------ DATA FOR THIS EXERCISE ------
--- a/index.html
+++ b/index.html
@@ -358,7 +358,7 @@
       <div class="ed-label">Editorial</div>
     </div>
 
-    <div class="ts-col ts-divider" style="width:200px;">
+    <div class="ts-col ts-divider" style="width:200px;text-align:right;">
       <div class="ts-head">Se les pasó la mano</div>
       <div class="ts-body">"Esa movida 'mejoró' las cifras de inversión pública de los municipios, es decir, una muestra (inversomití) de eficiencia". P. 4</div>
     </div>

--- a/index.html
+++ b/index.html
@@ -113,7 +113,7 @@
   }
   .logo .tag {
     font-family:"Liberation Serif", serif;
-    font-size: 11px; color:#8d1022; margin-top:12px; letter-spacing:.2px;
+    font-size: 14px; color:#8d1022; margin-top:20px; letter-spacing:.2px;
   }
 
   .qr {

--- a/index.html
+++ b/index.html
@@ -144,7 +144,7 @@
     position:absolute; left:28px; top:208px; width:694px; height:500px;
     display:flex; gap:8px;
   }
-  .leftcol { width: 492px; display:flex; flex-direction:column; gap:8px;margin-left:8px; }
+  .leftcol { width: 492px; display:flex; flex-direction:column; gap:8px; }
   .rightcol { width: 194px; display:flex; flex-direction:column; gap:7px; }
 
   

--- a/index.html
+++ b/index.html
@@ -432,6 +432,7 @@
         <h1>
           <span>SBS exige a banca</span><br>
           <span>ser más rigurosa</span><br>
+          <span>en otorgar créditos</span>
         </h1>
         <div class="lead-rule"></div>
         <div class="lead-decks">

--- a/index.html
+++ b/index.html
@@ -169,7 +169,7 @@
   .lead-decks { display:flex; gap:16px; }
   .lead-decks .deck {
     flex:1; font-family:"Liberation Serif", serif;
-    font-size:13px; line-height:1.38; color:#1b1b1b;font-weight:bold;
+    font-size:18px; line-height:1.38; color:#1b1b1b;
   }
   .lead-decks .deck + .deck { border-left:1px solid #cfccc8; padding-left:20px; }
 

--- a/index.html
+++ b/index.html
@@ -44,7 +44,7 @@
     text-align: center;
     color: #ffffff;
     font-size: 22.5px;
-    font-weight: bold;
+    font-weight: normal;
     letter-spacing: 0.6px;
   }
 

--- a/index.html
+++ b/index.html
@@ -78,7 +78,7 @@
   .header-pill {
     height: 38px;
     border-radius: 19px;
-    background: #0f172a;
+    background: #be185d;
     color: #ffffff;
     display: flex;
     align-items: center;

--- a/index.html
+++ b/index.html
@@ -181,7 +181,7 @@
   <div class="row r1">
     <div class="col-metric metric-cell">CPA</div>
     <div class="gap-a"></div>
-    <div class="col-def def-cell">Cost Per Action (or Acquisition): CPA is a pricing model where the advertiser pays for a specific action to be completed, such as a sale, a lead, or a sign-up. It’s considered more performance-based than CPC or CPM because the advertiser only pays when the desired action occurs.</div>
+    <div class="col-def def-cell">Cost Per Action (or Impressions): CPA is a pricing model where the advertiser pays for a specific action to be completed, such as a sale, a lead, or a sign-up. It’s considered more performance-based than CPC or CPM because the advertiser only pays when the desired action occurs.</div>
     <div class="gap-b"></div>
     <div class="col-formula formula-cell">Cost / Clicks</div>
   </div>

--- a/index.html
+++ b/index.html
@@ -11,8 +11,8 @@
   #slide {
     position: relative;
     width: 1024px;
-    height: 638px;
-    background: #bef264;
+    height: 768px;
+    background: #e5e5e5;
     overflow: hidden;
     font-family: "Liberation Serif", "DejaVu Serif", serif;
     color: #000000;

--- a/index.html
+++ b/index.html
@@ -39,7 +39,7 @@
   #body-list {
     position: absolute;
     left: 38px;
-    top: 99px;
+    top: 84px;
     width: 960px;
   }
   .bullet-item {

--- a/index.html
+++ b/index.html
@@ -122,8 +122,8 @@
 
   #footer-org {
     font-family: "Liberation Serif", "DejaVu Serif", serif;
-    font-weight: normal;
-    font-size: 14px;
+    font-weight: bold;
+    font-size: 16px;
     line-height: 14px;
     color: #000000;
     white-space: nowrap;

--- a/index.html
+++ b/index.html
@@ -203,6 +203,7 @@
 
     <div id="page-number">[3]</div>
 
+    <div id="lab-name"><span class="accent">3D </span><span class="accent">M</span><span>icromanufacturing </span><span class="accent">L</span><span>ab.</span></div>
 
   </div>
------
WORK ORDER: Every entry shown above is to be written out exactly.

WRITTEN RESPONSE:
--- a/index.html
+++ b/index.html
@@ -358,7 +358,7 @@
       <div class="ed-label">Editorial</div>
     </div>
 
-    <div class="ts-col ts-divider" style="width:200px;">
+    <div class="ts-col ts-divider" style="width:200px;text-align:right;">
       <div class="ts-head">Se les pasó la mano</div>
       <div class="ts-body">"Esa movida 'mejoró' las cifras de inversión pública de los municipios, es decir, una muestra (inversomití) de eficiencia". P. 4</div>
     </div>

--- a/index.html
+++ b/index.html
@@ -113,7 +113,7 @@
   }
   .logo .tag {
     font-family:"Liberation Serif", serif;
-    font-size: 11px; color:#8d1022; margin-top:12px; letter-spacing:.2px;
+    font-size: 14px; color:#8d1022; margin-top:20px; letter-spacing:.2px;
   }
 
   .qr {

--- a/index.html
+++ b/index.html
@@ -144,7 +144,7 @@
     position:absolute; left:28px; top:208px; width:694px; height:500px;
     display:flex; gap:8px;
   }
-  .leftcol { width: 492px; display:flex; flex-direction:column; gap:8px;margin-left:8px; }
+  .leftcol { width: 492px; display:flex; flex-direction:column; gap:8px; }
   .rightcol { width: 194px; display:flex; flex-direction:column; gap:7px; }
 
   

--- a/index.html
+++ b/index.html
@@ -432,6 +432,7 @@
         <h1>
           <span>SBS exige a banca</span><br>
           <span>ser más rigurosa</span><br>
+          <span>en otorgar créditos</span>
         </h1>
         <div class="lead-rule"></div>
         <div class="lead-decks">

--- a/index.html
+++ b/index.html
@@ -169,7 +169,7 @@
   .lead-decks { display:flex; gap:16px; }
   .lead-decks .deck {
     flex:1; font-family:"Liberation Serif", serif;
-    font-size:13px; line-height:1.38; color:#1b1b1b;font-weight:bold;
+    font-size:18px; line-height:1.38; color:#1b1b1b;
   }
   .lead-decks .deck + .deck { border-left:1px solid #cfccc8; padding-left:20px; }
 

--- a/index.html
+++ b/index.html
@@ -44,7 +44,7 @@
     text-align: center;
     color: #ffffff;
     font-size: 22.5px;
-    font-weight: bold;
+    font-weight: normal;
     letter-spacing: 0.6px;
   }
 

--- a/index.html
+++ b/index.html
@@ -78,7 +78,7 @@
   .header-pill {
     height: 38px;
     border-radius: 19px;
-    background: #0f172a;
+    background: #be185d;
     color: #ffffff;
     display: flex;
     align-items: center;

--- a/index.html
+++ b/index.html
@@ -181,7 +181,7 @@
   <div class="row r1">
     <div class="col-metric metric-cell">CPA</div>
     <div class="gap-a"></div>
-    <div class="col-def def-cell">Cost Per Action (or Acquisition): CPA is a pricing model where the advertiser pays for a specific action to be completed, such as a sale, a lead, or a sign-up. It’s considered more performance-based than CPC or CPM because the advertiser only pays when the desired action occurs.</div>
+    <div class="col-def def-cell">Cost Per Action (or Impressions): CPA is a pricing model where the advertiser pays for a specific action to be completed, such as a sale, a lead, or a sign-up. It’s considered more performance-based than CPC or CPM because the advertiser only pays when the desired action occurs.</div>
     <div class="gap-b"></div>
     <div class="col-formula formula-cell">Cost / Clicks</div>
   </div>

--- a/index.html
+++ b/index.html
@@ -11,8 +11,8 @@
   #slide {
     position: relative;
     width: 1024px;
-    height: 638px;
-    background: #bef264;
+    height: 768px;
+    background: #e5e5e5;
     overflow: hidden;
     font-family: "Liberation Serif", "DejaVu Serif", serif;
     color: #000000;

--- a/index.html
+++ b/index.html
@@ -39,7 +39,7 @@
   #body-list {
     position: absolute;
     left: 38px;
-    top: 99px;
+    top: 84px;
     width: 960px;
   }
   .bullet-item {

--- a/index.html
+++ b/index.html
@@ -122,8 +122,8 @@
 
   #footer-org {
     font-family: "Liberation Serif", "DejaVu Serif", serif;
-    font-weight: normal;
-    font-size: 14px;
+    font-weight: bold;
+    font-size: 16px;
     line-height: 14px;
     color: #000000;
     white-space: nowrap;

--- a/index.html
+++ b/index.html
@@ -203,6 +203,7 @@
 
     <div id="page-number">[3]</div>
 
+    <div id="lab-name"><span class="accent">3D </span><span class="accent">M</span><span>icromanufacturing </span><span class="accent">L</span><span>ab.</span></div>
 
   </div>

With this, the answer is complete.